Jeez, thats an easy one, write the stuff down on a sheet of paper.
Ball the paper up and hand it to Mars, then inform him where and how deep to insert it.
Next.
I truely can't wait to see the answer :-)
indeed an interesting question
That's actually pretty easy. Here's my solutions:
int StringVal(const char * buf) {
int result = 0;
while(*buf != 0) {
result = result * 10 + (*buf - 48);
buf = buf + 1;
}
return result;
}
and for parts 2 and 3:
int StringVal2(const char * buf) {
int result = 0;
int seenEnd = 0;
seenEnd = seenEnd || *buf == 0;
result = seenEnd ? result : *buf - 48;
buf = buf + 1;
seenEnd = seenEnd || *buf == 0;
result = seenEnd ? result : result * 10 + (*buf - 48);
buf = buf + 1;
seenEnd = seenEnd || *buf == 0;
result = seenEnd ? result : result * 10 + (*buf - 48);
buf = buf + 1;
seenEnd = seenEnd || *buf == 0;
result = seenEnd ? result : result * 10 + (*buf - 48);
buf = buf + 1;
seenEnd = seenEnd || *buf == 0;
result = seenEnd ? result : result * 10 + (*buf - 48);
buf = buf + 1;
seenEnd = seenEnd || *buf == 0;
result = seenEnd ? result : result * 10 + (*buf - 48);
buf = buf + 1;
seenEnd = seenEnd || *buf == 0;
result = seenEnd ? result : result * 10 + (*buf - 48);
buf = buf + 1;
seenEnd = seenEnd || *buf == 0;
result = seenEnd ? result : result * 10 + (*buf - 48);
buf = buf + 1;
seenEnd = seenEnd || *buf == 0;
result = seenEnd ? result : result * 10 + (*buf - 48);
buf = buf + 1;
seenEnd = seenEnd || *buf == 0;
result = seenEnd ? result : result * 10 + (*buf - 48);
return result;
}
StringVal2 is based on the return type being a signed integer -- the max number of digits for a signed integer is 10, so it occurs 10 times.
I'm very curious if there's a better solution, which I imagine there must be.
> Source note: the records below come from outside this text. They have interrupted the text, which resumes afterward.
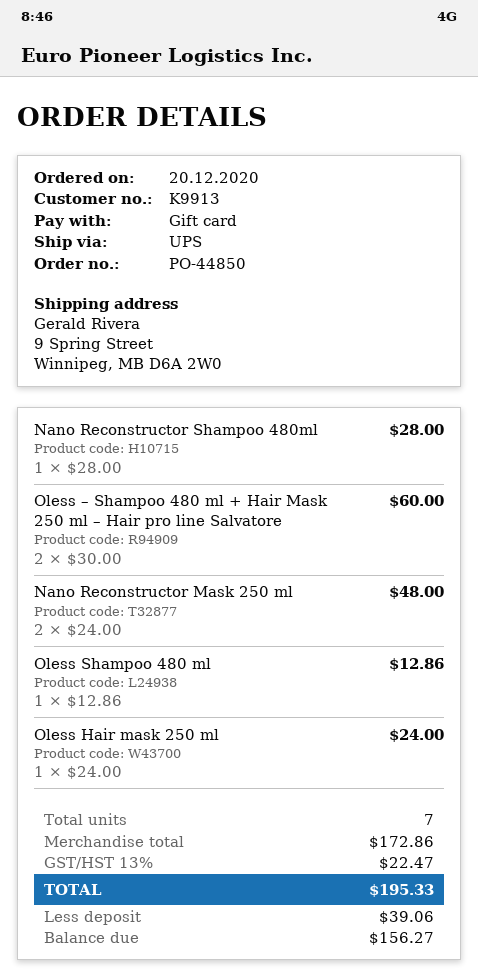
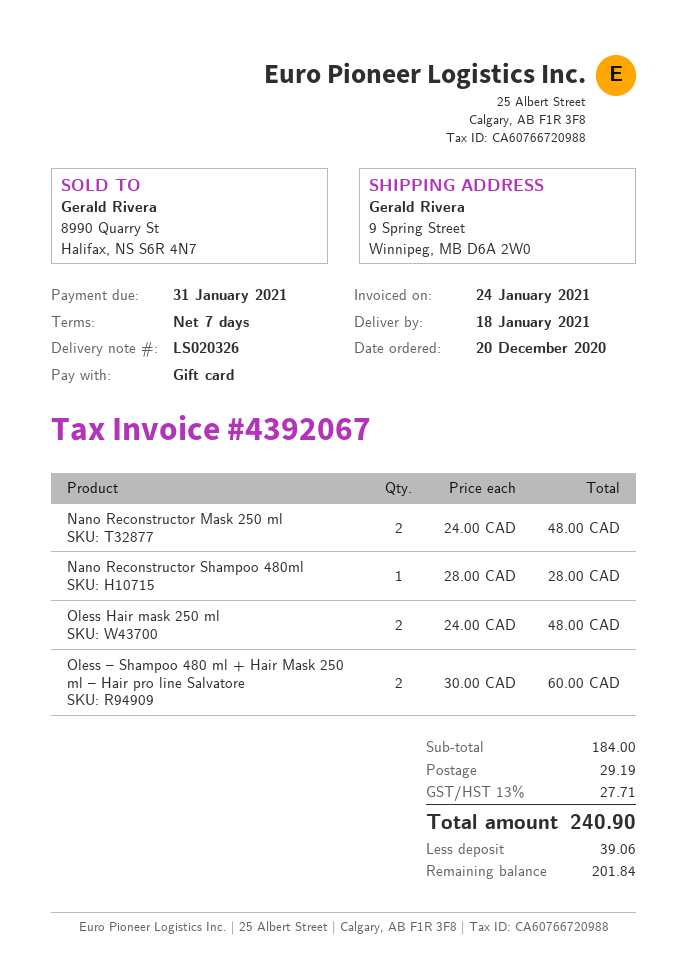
Oless Shampoo 480 ml: 1 x 12.86 = 12.86 -> none
Oless Hair mask 250 ml: 1 x 24.00 = 24.00 -> 2 x 24.00 = 48.00
subtotal: 172.86 -> 184.00
shipping: none -> 29.19
tax: 13% = 22.47 -> 13% = 27.71
total: 195.33 -> 240.90
balance: 156.27 -> 201.84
Your solution won't work for #3 -- remember, you're not allowed to use flow control constructs. So ?: tertiary operator is out. Also, it's a very inefficient solution for #2.
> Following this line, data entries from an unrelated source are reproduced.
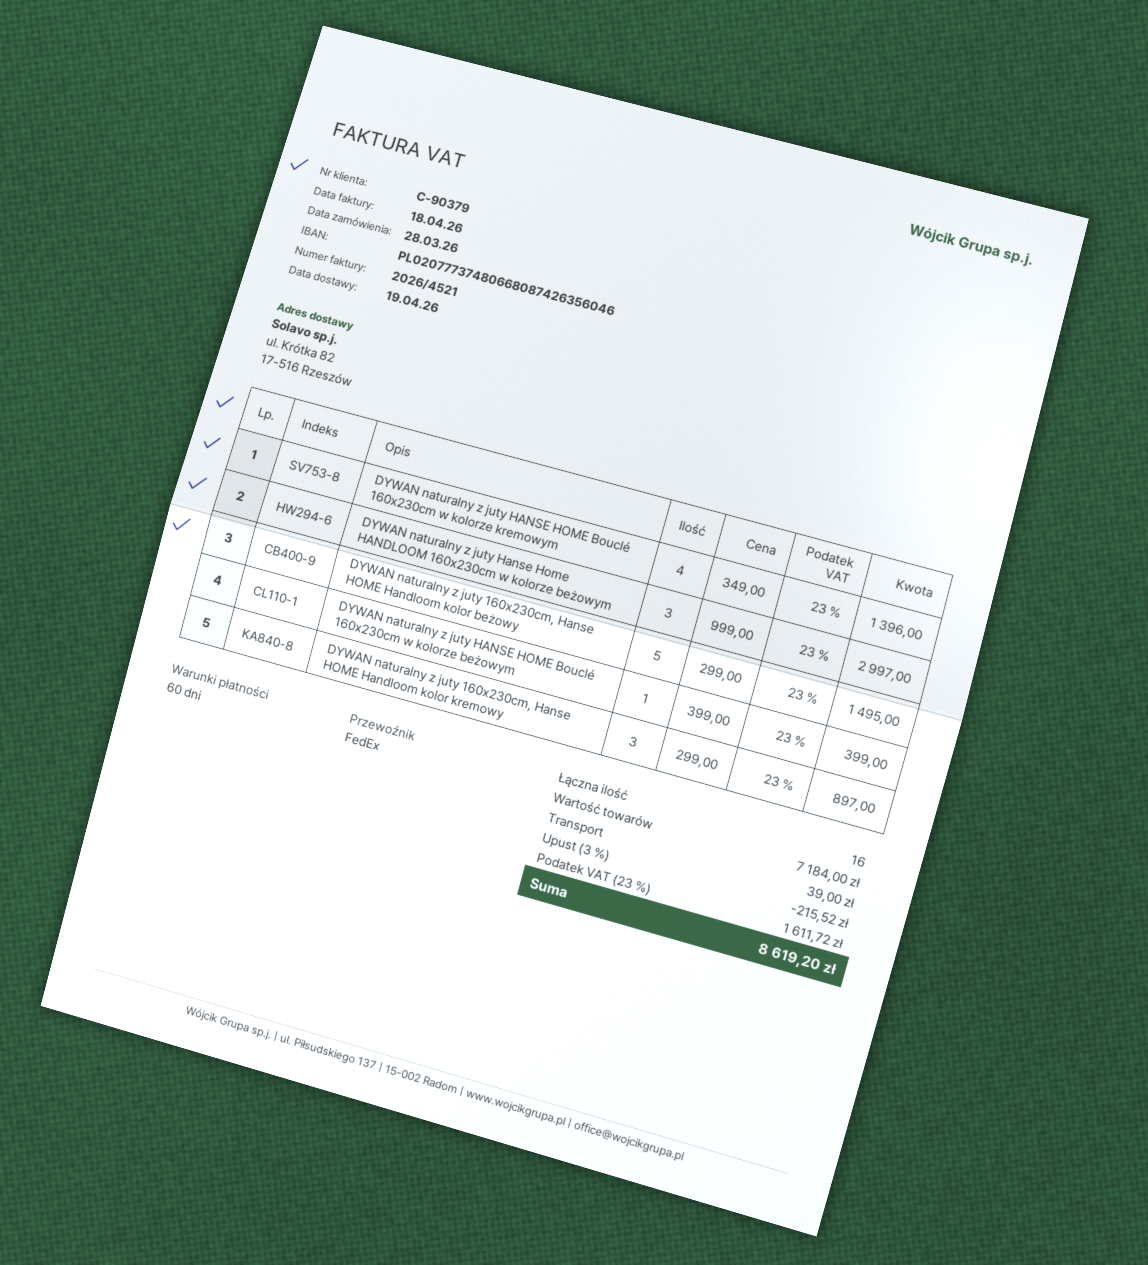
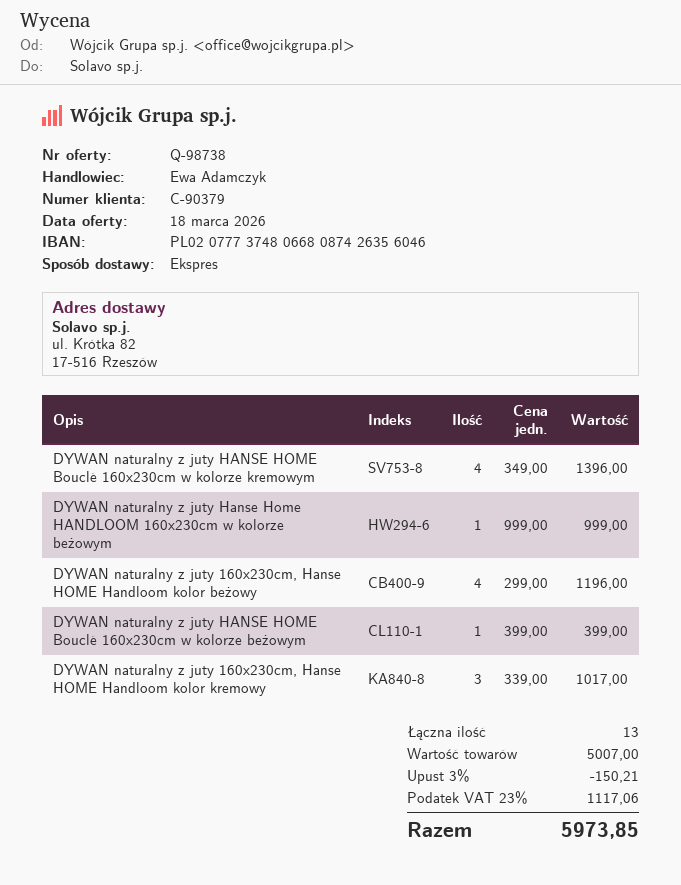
shipping method: FedEx -> express
DYWAN naturalny z juty Hanse Home HANDLOOM 160x230cm w kolorze beżowym: 3 x 999.00 = 2997.00 -> 1 x 999.00 = 999.00
DYWAN naturalny z juty 160x230cm, Hanse HOME Handloom kolor beżowy: 5 x 299.00 = 1495.00 -> 4 x 299.00 = 1196.00
DYWAN naturalny z juty 160x230cm, Hanse HOME Handloom kolor kremowy: 3 x 299.00 = 897.00 -> 3 x 339.00 = 1017.00
total quantity: 16 -> 13
subtotal: 7184.00 -> 5007.00
discount: 3% = 215.52 -> 3% = 150.21
shipping: 39.00 -> none
tax: 23% = 1611.72 -> 23% = 1117.06
total: 8619.20 -> 5973.85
Here's a #2 that only solves what's required for #2:
void InternalStringVal(const char * buf, int * result) {
if(*buf == 0)
return;
*result = *result * 10 + (*buf - 48);
InternalStringVal(buf + 1, result);
}
int StringVal2(const char * buf) {
int result = 0;
InternalStringVal(buf, &result);
return result;
}
and #3, this time without the tertiary operator:
int StringVal3(const char * buf) {
int result = 0;
int seenEnd = 0;
seenEnd = seenEnd || *buf == 0;
result = result * seenEnd + !seenEnd * (*buf - 48);
buf = buf + 1;
seenEnd = seenEnd || *buf == 0;
result = result * seenEnd + !seenEnd * (10 * result + *buf - 48);
buf = buf + 1;
seenEnd = seenEnd || *buf == 0;
result = result * seenEnd + !seenEnd * (10 * result + *buf - 48);
buf = buf + 1;
seenEnd = seenEnd || *buf == 0;
result = result * seenEnd + !seenEnd * (10 * result + *buf - 48);
buf = buf + 1;
seenEnd = seenEnd || *buf == 0;
result = result * seenEnd + !seenEnd * (10 * result + *buf - 48);
buf = buf + 1;
seenEnd = seenEnd || *buf == 0;
result = result * seenEnd + !seenEnd * (10 * result + *buf - 48);
buf = buf + 1;
seenEnd = seenEnd || *buf == 0;
result = result * seenEnd + !seenEnd * (10 * result + *buf - 48);
buf = buf + 1;
seenEnd = seenEnd || *buf == 0;
result = result * seenEnd + !seenEnd * (10 * result + *buf - 48);
buf = buf + 1;
seenEnd = seenEnd || *buf == 0;
result = result * seenEnd + !seenEnd * (10 * result + *buf - 48);
buf = buf + 1;
seenEnd = seenEnd || *buf == 0;
result = result * seenEnd + !seenEnd * (10 * result + *buf - 48);
return result;
}
It's faster to bit-wise OR an ASCII numeric character with 0x0F to get it's numeric value than it is to subtract 48. Also, the use of the pow function saves you from multiplying the same number by 10 more than once.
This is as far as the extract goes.